Canada `little bang' echoes with First Chicago-Wood Gundy deal

A Chicago-based bank has caused a stir during the first week of financial deregulation in Canada, pushing up the price of brokerage stocks in the process. The First National Bank of Chicago will buy a 35 percent piece of Wood Gundy, one of the biggest investment dealers in Canada. The deal should be completed near the end of September.

First National will pay C$271 million for a 35 percent stake in Wood Gundy.

``It will continue to be Canadian controlled and managed,'' says Edward Medland, chairman of Wood Gundy.

The deal was announced on June 30, the same day financial deregulation came to Canada's largest financial center. The rules apply only in Ontario but have an effect across Canada.

The Toronto Stock Exchange, for instance, does about 75 percent of the stock trading in the country; most of the foreign banks are centred here and much of the bond trading in Canada is in Toronto.

Financial deregulation allows foreign banks to buy 50 percent of a Canadian investment dealer. By next June 30, foreign firms would be allowed to take a 100 percent position.

The new rules also allow domestic banks in Canada to buy into the brokerage industry for the first time. The Royal Bank, Canada's largest, had been negotiating with Wood Gundy but broke off talks in late June.
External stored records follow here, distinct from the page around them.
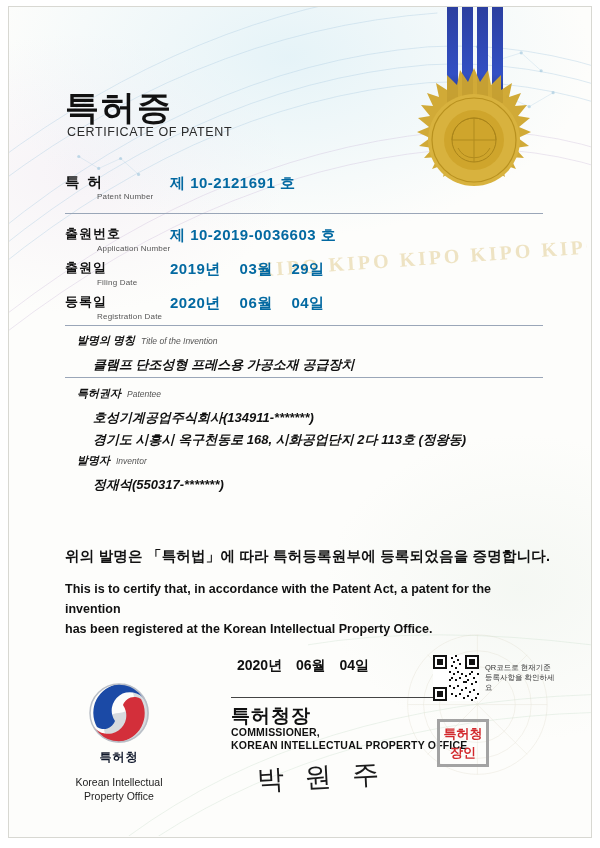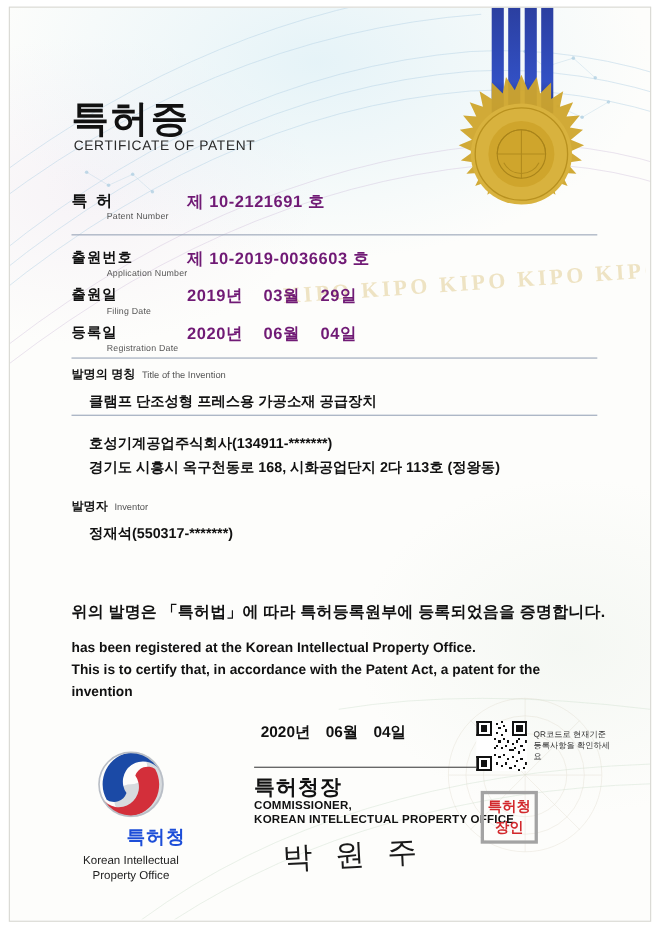--- a/index.html
+++ b/index.html
@@ -134,37 +134,38 @@
     color: #555;
     letter-spacing: 0.2px;
     padding-left: 32px;
   }
   .fvalue {
     position: absolute;
     left: 105px;
     top: 1px;
     font-size: 15px;
     font-weight: bold;
-    color: #701a75;
+    color: #0369a1;
     letter-spacing: 0.5px;
     white-space: nowrap;
   }
   .fvalue.spaced span { margin-right: 14px; }
   .hrule {
     position: absolute;
     left: 56px;
     width: 478px;
     height: 1px;
     background: #9aa6b8;
   }
   
   .sect {
     position: absolute;
-    left: 56px;
+    left: 68px;
     width: 480px;
+    font-style: italic;
   }
   .sect-head {
     font-size: 11px;
     font-weight: bold;
     color: #111;
   }
   .sect-head .en {
     font-size: 8.5px;
     font-weight: normal;
     color: #555;
@@ -271,24 +272,24 @@
     left: 76px;
     top: 672px;
     width: 68px;
     height: 68px;
   }
   .emblem-ko {
     position: absolute;
     left: 60px;
     top: 742px;
     width: 100px;
-    text-align: right;
-    font-size: 17px;
-    font-weight: bold;
-    color: #1d4ed8;
+    text-align: center;
+    font-size: 12px;
+    font-weight: bold;
+    color: #0f172a;
     letter-spacing: 1px;
   }
   .emblem-en {
     position: absolute;
     left: 48px;
     top: 768px;
     width: 124px;
     text-align: center;
     font-size: 10.5px;
     color: #222;
@@ -437,35 +438,38 @@
 
     <div class="sect" style="top:326px">
       <div class="sect-head">
         <span>발명의 명칭</span><span class="en">Title of the Invention</span>
       </div>
       <div class="sect-body">클램프 단조성형 프레스용 가공소재 공급장치</div>
     </div>
     <div class="hrule" style="top:370px"></div>
 
     <div class="sect" style="top:379px">
+      <div class="sect-head">
+        <span>특허권자</span><span class="en">Patentee</span>
+      </div>
       <div class="sect-body">호성기계공업주식회사(134911-*******)</div>
       <div class="sect-body" style="margin-top:3px">경기도 시흥시 옥구천동로 168, 시화공업단지 2다 113호 (정왕동)</div>
     </div>
 
     <div class="sect" style="top:446px">
       <div class="sect-head">
         <span>발명자</span><span class="en">Inventor</span>
       </div>
       <div class="sect-body">정재석(550317-*******)</div>
     </div>
 
     <div class="certify-ko">위의 발명은 「특허법」에 따라 특허등록원부에 등록되었음을 증명합니다.</div>
     <div class="certify-en">
+      <div>This is to certify that, in accordance with the Patent Act, a patent for the invention</div>
       <div>has been registered at the Korean Intellectual Property Office.</div>
-      <div>This is to certify that, in accordance with the Patent Act, a patent for the invention</div>
     </div>
 
     <div class="issue-date">
       <span>2020년</span>
       <span>06월</span>
       <span>04일</span>
     </div>
     <div class="sig-rule"></div>
 
     <div class="comm-ko">특허청장</div>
One big reason those talks failed was that Canadian banks wanted a bigger piece than 35 percent, which would have meant Wood Gundy's directors losing control of their firm.

Wood Gundy has a 120-person operation in the United States with offices in Boston and New York. Those will not be part of the deal and will be owned separately by Wood Gundy's Canadian owners. The reason is to avoid conflict under the US Glass-Steagall Act, which prohibits commercial bankers from getting into investment banking or underwriting.

The deal has pushed up the shares of other brokerages. Dominion Securities, the largest broker in Canada before the Wood Gundy deal, saw its share price jump from $20 to $21.50 on the announcement.